WHAT THE TASK ASKS. What is needed is the full set of records, word for word, with no pictures.

··· ENTRIES SHOWN ···

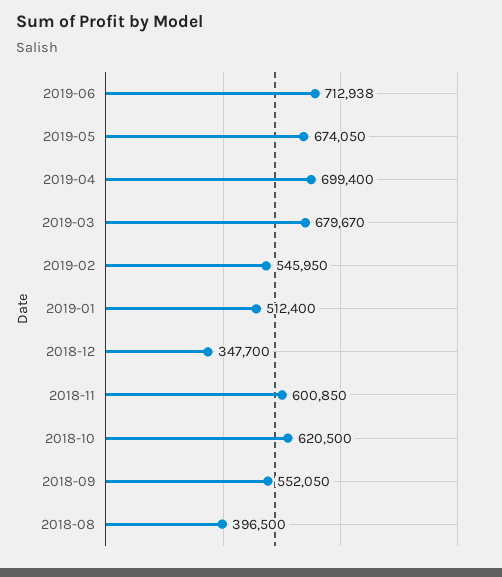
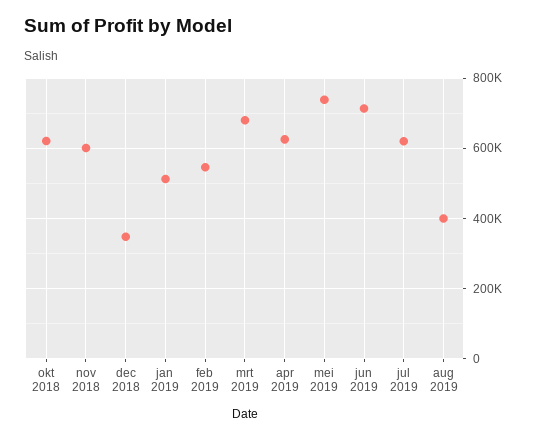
2019-05: 674050 -> 740000
2019-04: 699400 -> 620000
2018-09: 552050 -> none
2018-08: 396500 -> none
jul 2019: none -> 620000
aug 2019: none -> 400000

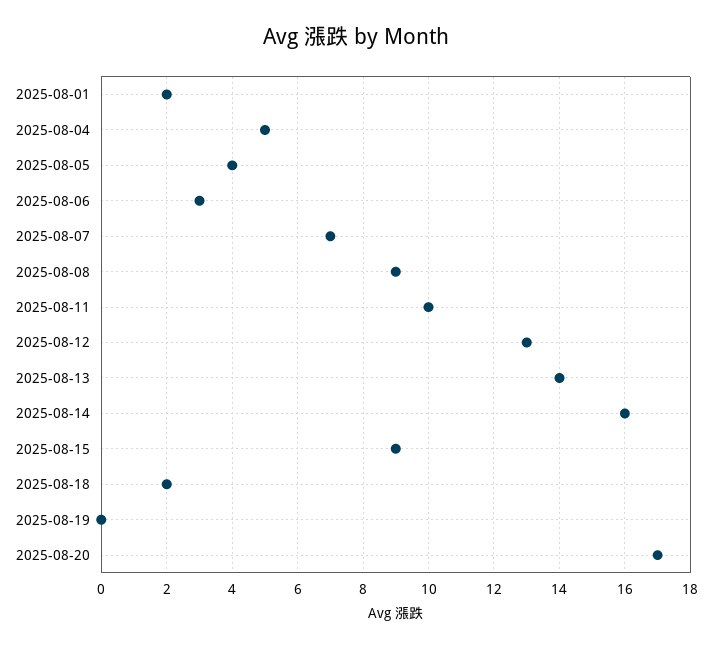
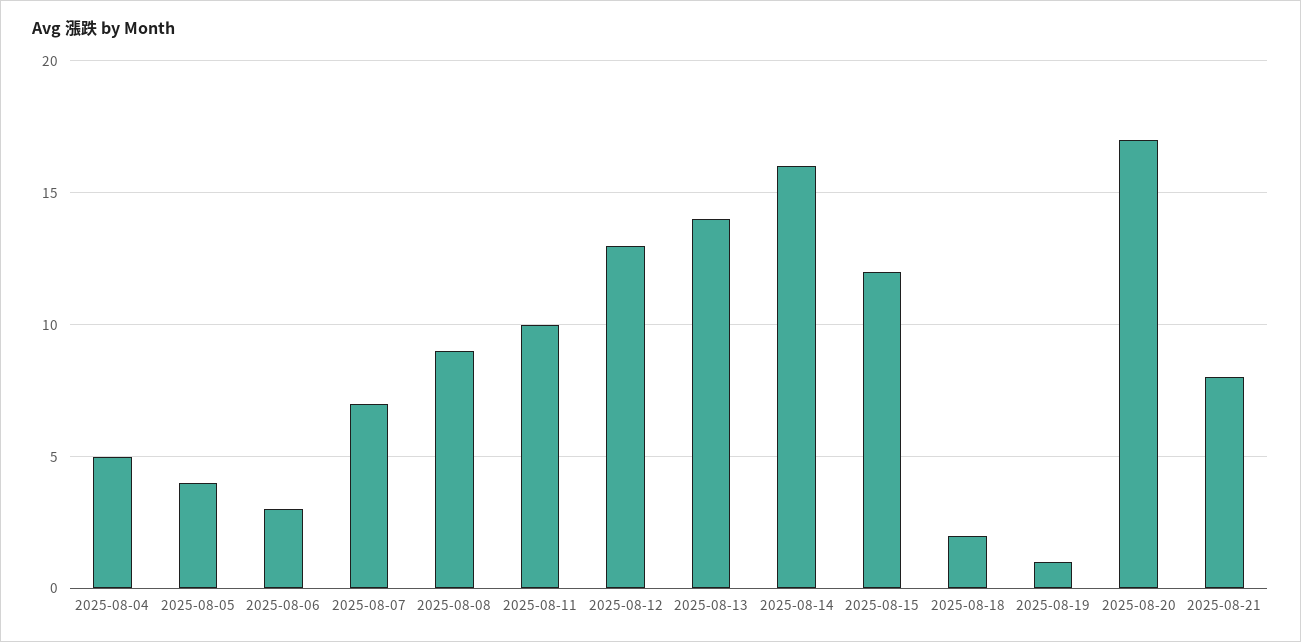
2025-08-01: 2 -> none
2025-08-15: 9 -> 12
2025-08-19: 0 -> 1
2025-08-21: none -> 8

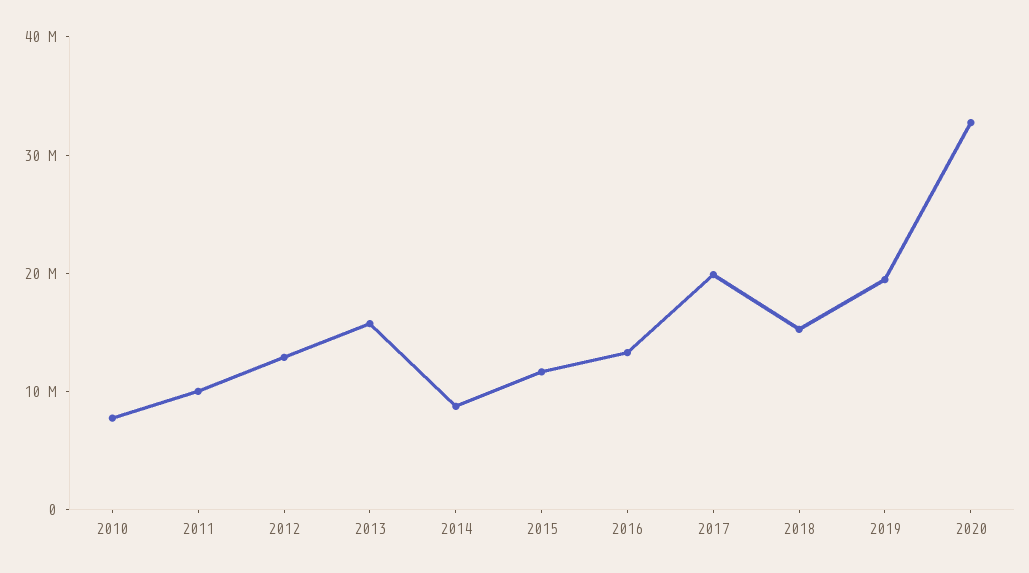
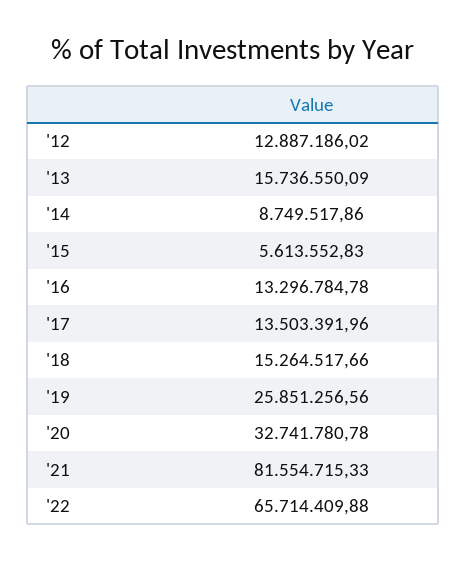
2010: 8000000 -> none
2011: 10000000 -> none
2015: 12000000 -> 5613552.83
2017: 20000000 -> 13503391.96
2019: 20000000 -> 25851256.56
'21: none -> 81554715.33
'22: none -> 65714409.88

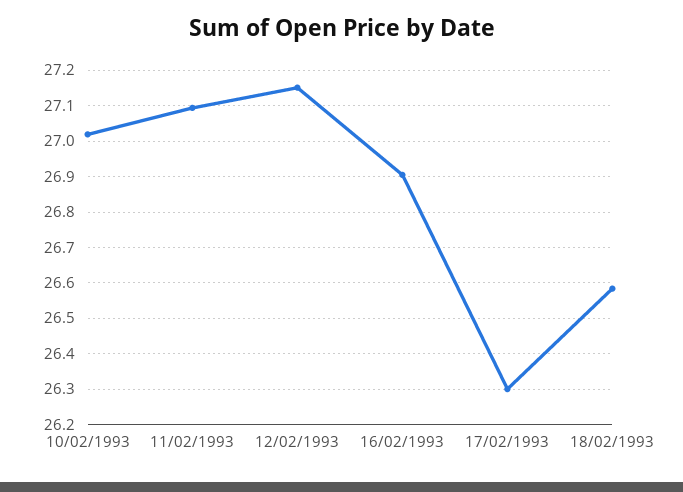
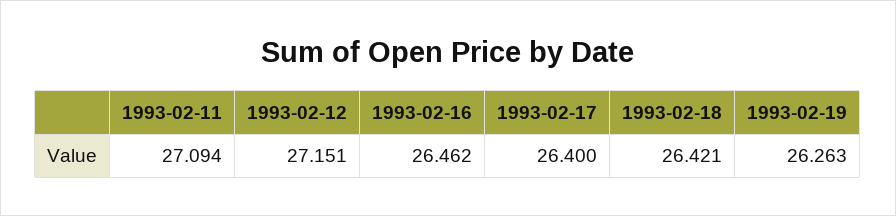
10/02/1993: 27.02 -> none
16/02/1993: 26.9 -> 26.462
17/02/1993: 26.3 -> 26.4
18/02/1993: 26.58 -> 26.421
1993-02-19: none -> 26.263

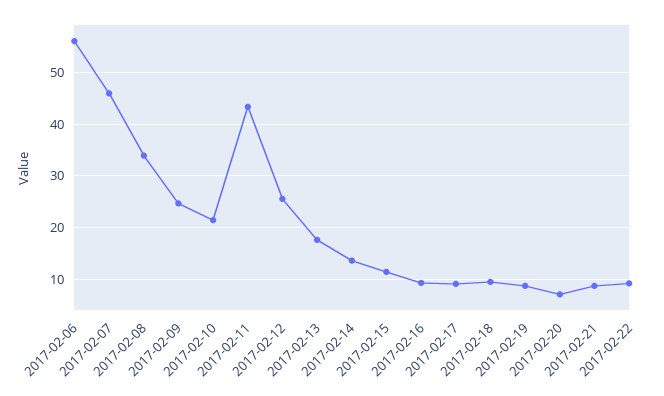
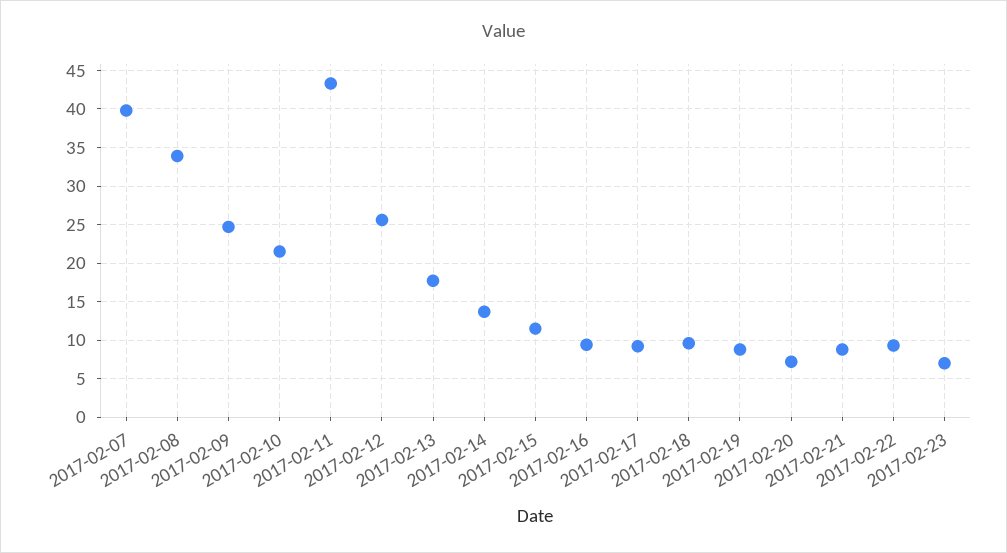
2017-02-06: 56 -> none
2017-02-07: 46 -> 40
2017-02-23: none -> 7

···

WORKED SOLUTION.
2019-05: 674050 -> 740000
2019-04: 699400 -> 620000
2018-09: 552050 -> none
2018-08: 396500 -> none
jul 2019: none -> 620000
aug 2019: none -> 400000

2025-08-01: 2 -> none
2025-08-15: 9 -> 12
2025-08-19: 0 -> 1
2025-08-21: none -> 8

2010: 8000000 -> none
2011: 10000000 -> none
2015: 12000000 -> 5613552.83
2017: 20000000 -> 13503391.96
2019: 20000000 -> 25851256.56
'21: none -> 81554715.33
'22: none -> 65714409.88

10/02/1993: 27.02 -> none
16/02/1993: 26.9 -> 26.462
17/02/1993: 26.3 -> 26.4
18/02/1993: 26.58 -> 26.421
1993-02-19: none -> 26.263

2017-02-06: 56 -> none
2017-02-07: 46 -> 40
2017-02-23: none -> 7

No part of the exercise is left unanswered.